A production-ready rate limiting service implementing the Token Bucket algorithm with Redis-backed distributed rate limiting and in-memory fallback.
Rate limiting is essential for:
- API Protection: Prevent abuse and ensure fair resource usage
- Cost Control: Limit expensive operations (database queries, external API calls)

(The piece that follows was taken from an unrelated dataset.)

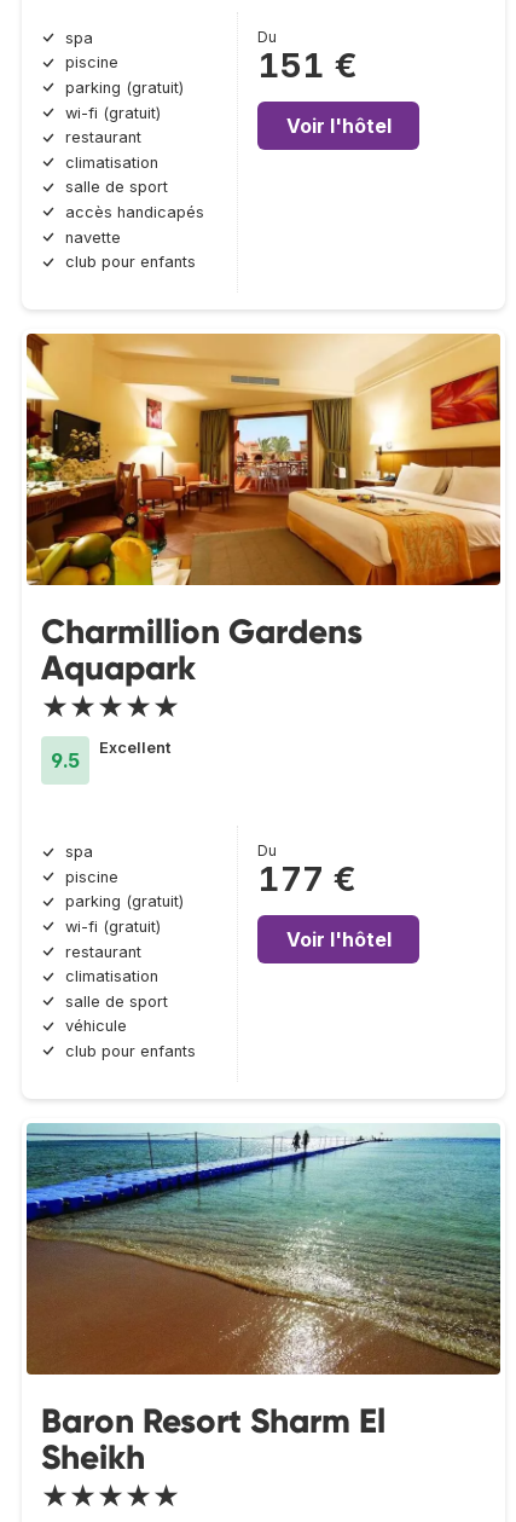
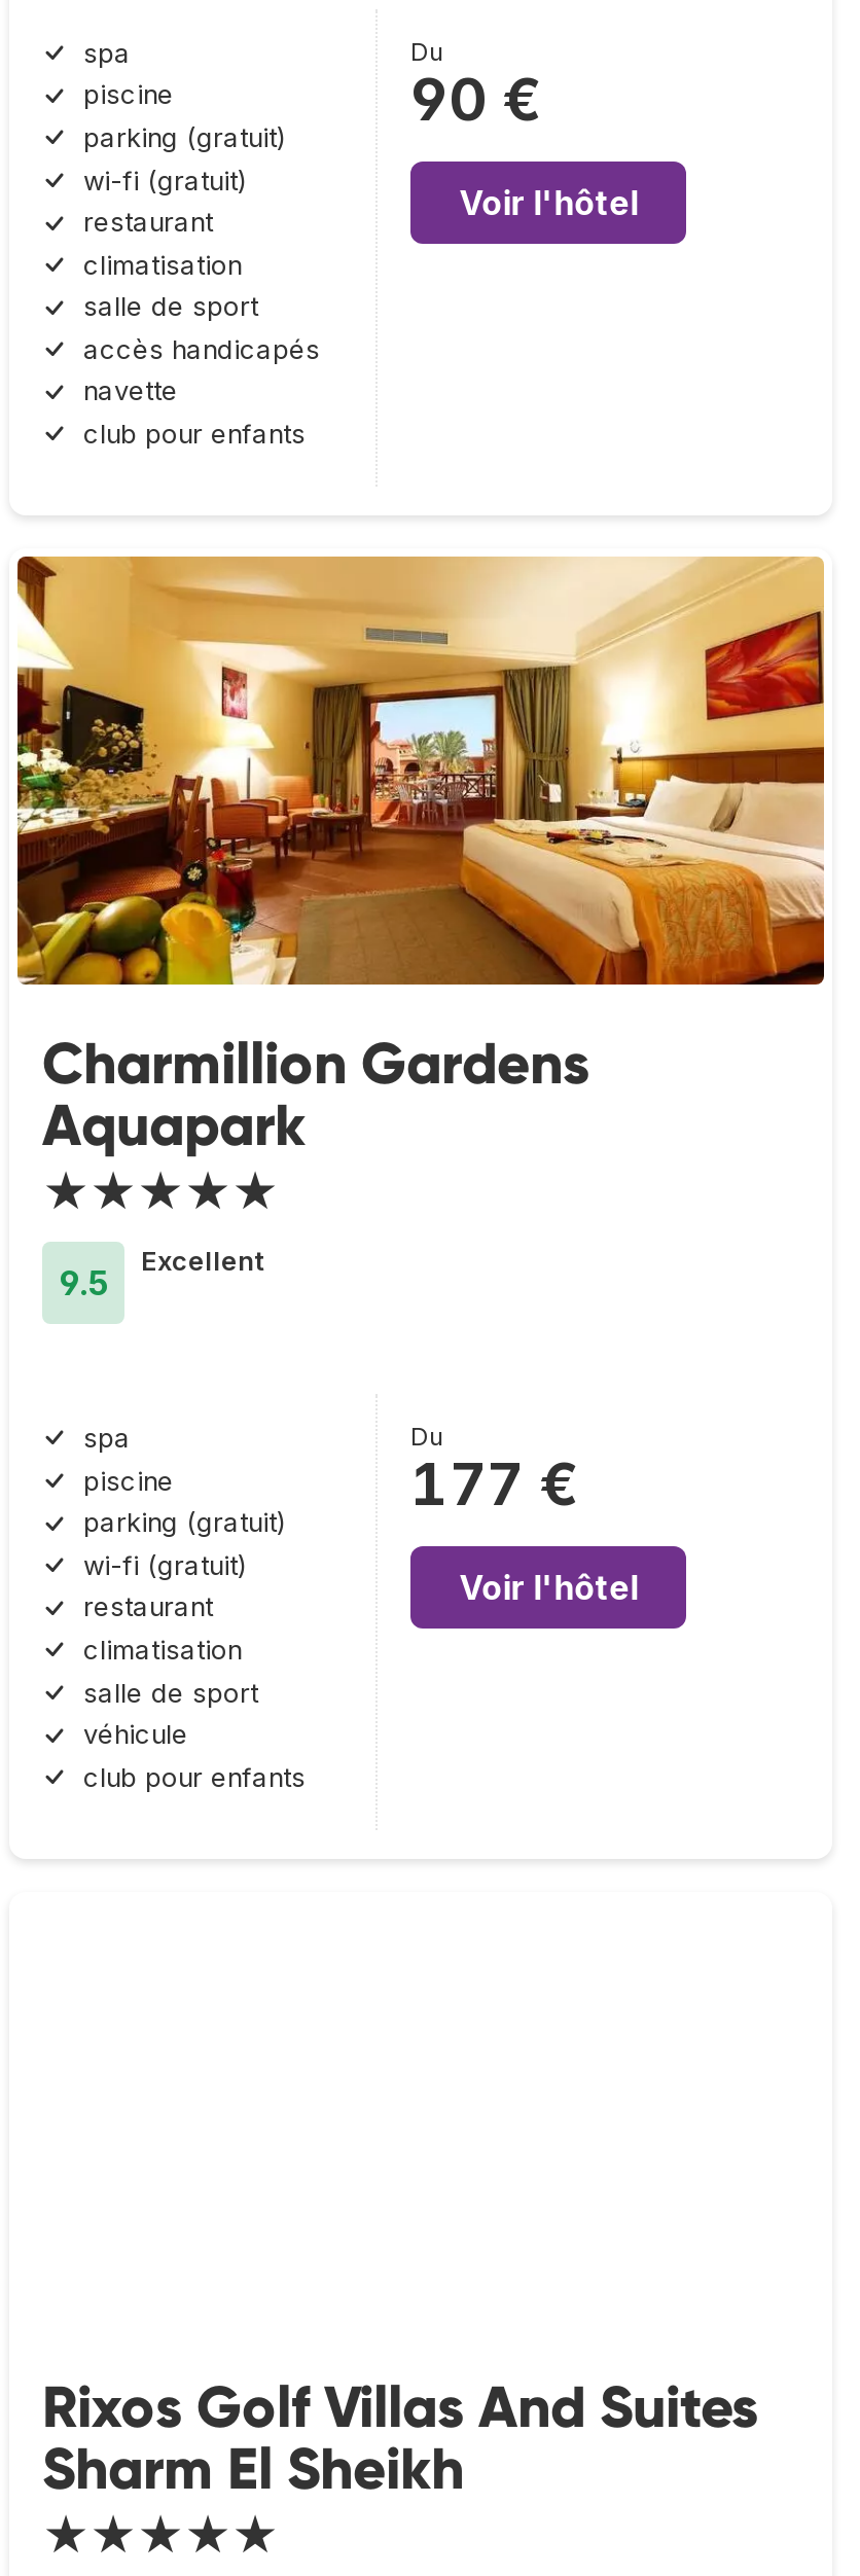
[257,44,358,86] 151 € -> [410,64,542,134] 90 €
[25,1122,501,1376] [image] -> none
[41,1400,385,1478] Baron Resort Sharm El | Sheikh -> [42,2371,758,2505] Rixos Golf Villas And Suites | Sharm El Sheikh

- Stability: Protect backend systems from traffic spikes
- Compliance: Enforce usage quotas per user or API key
This service provides a distributed, scalable rate limiting solution that maintains availability even during Redis outages.
┌─────────────┐
│ Client │
└──────┬──────┘
│ HTTP Request
▼
┌─────────────────────┐
│ RateLimitFilter │ ← OncePerRequestFilter (Spring)
│ - Extract User ID │
│ - Build Redis Key │
└──────┬──────────────┘
│
▼
┌─────────────────────┐
│ RedisRateLimiter │
│ - Execute Lua Script│
│ - Fallback Logic │
└──────┬──────────────┘
│
├──► Redis (Primary)
│ └── Lua Script (Atomic)
│
└──► In-Memory (Fallback)
└── TokenBucket per User
- RateLimitFilter: Servlet filter intercepting all HTTP requests
- RedisRateLimiter: Core rate limiting logic with Redis + fallback
- TokenBucket: In-memory token bucket implementation
- Lua Script: Atomic Redis operation for distributed rate limiting
Token Bucket is a rate limiting algorithm that allows bursts up to a maximum capacity while maintaining a steady refill rate.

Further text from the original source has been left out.